─── Supplied material ───

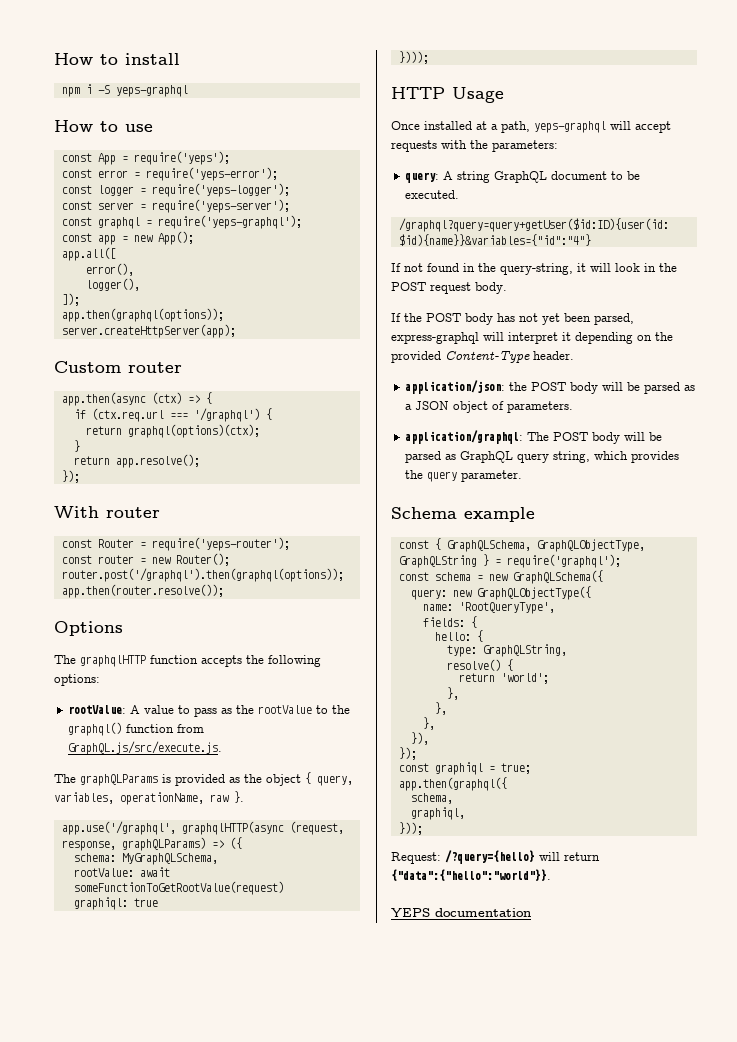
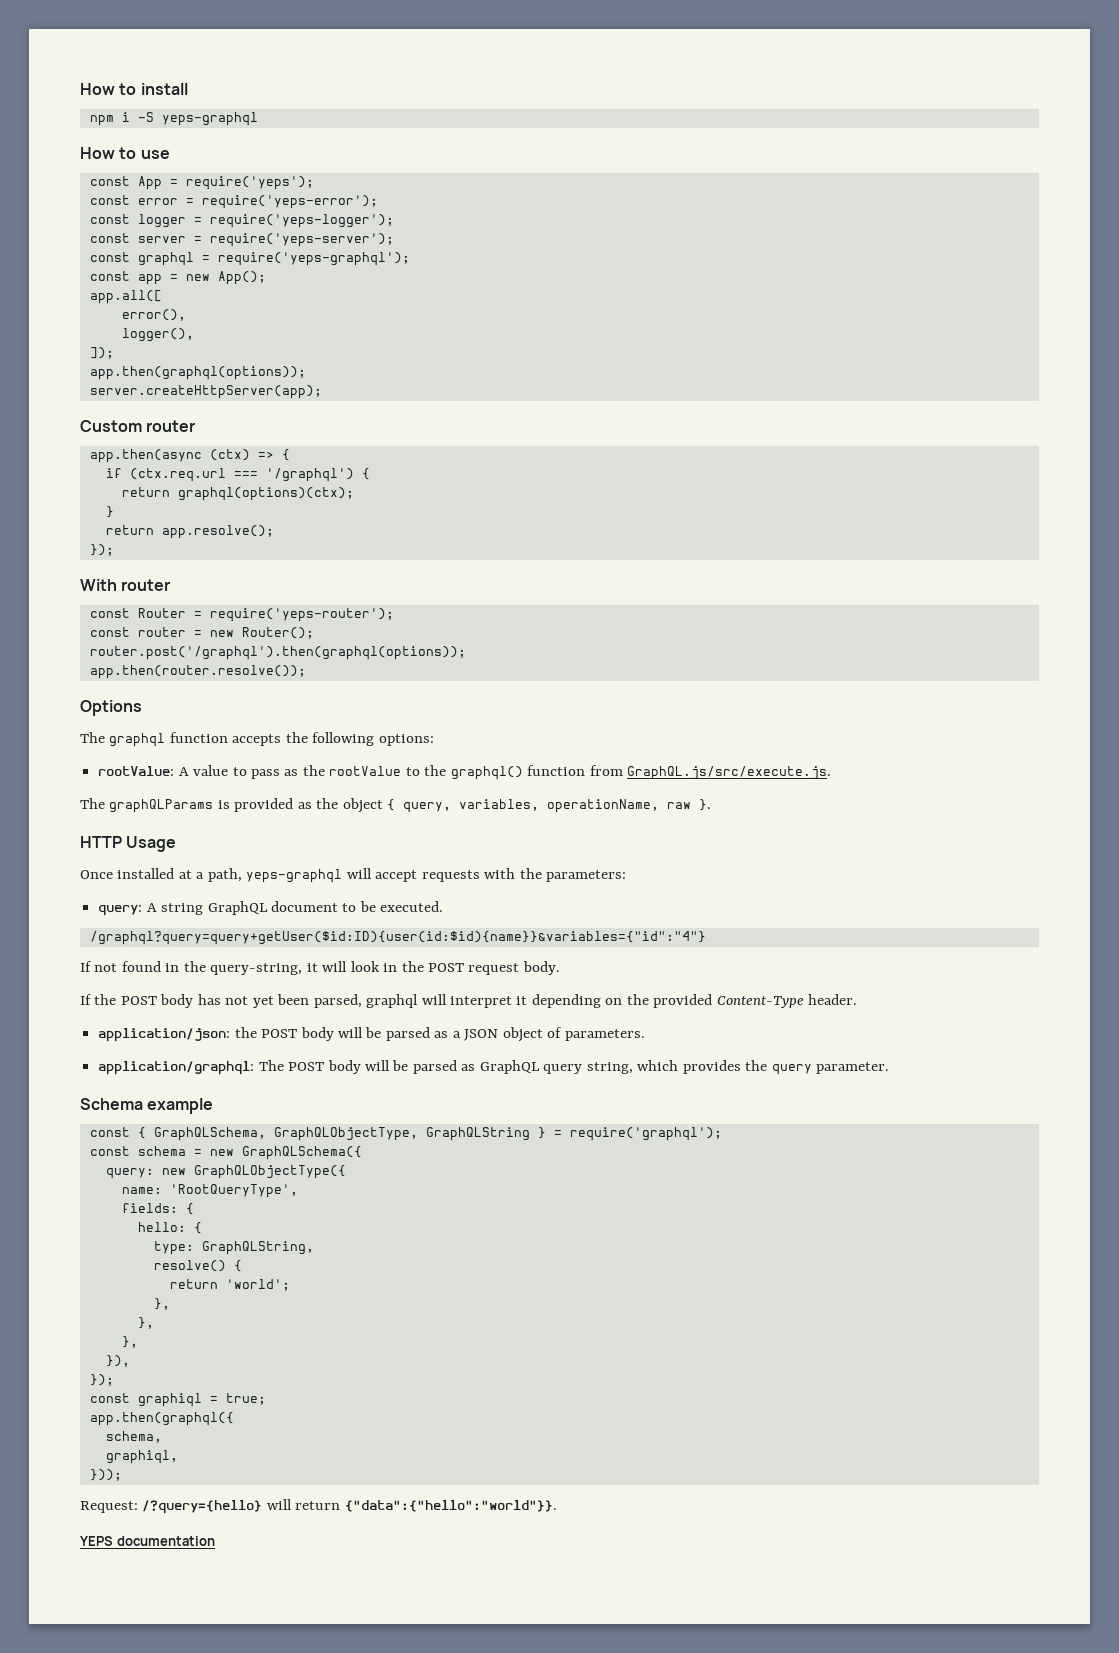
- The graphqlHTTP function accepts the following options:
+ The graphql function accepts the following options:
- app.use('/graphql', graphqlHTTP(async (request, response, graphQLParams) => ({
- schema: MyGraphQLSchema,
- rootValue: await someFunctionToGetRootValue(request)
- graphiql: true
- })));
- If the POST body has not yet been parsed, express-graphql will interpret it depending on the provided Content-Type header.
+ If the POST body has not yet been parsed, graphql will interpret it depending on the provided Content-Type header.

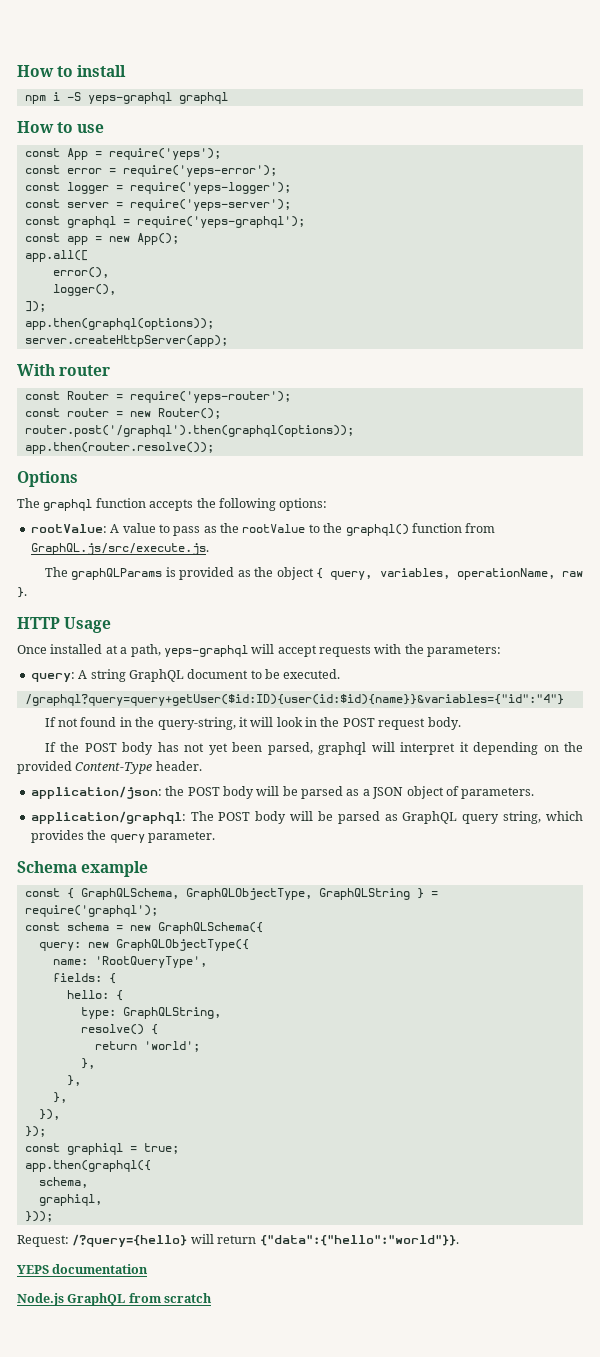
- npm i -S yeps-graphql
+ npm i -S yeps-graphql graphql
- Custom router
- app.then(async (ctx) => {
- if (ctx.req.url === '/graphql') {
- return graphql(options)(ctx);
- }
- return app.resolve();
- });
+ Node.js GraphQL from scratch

───

- To do
Reproduce the records verbatim, omitting all images they contain.

- Solved problem
- The graphqlHTTP function accepts the following options:
+ The graphql function accepts the following options:
- app.use('/graphql', graphqlHTTP(async (request, response, graphQLParams) => ({
- schema: MyGraphQLSchema,
- rootValue: await someFunctionToGetRootValue(request)
- graphiql: true
- })));
- If the POST body has not yet been parsed, express-graphql will interpret it depending on the provided Content-Type header.
+ If the POST body has not yet been parsed, graphql will interpret it depending on the provided Content-Type header.

- npm i -S yeps-graphql
+ npm i -S yeps-graphql graphql
- Custom router
- app.then(async (ctx) => {
- if (ctx.req.url === '/graphql') {
- return graphql(options)(ctx);
- }
- return app.resolve();
- });
+ Node.js GraphQL from scratch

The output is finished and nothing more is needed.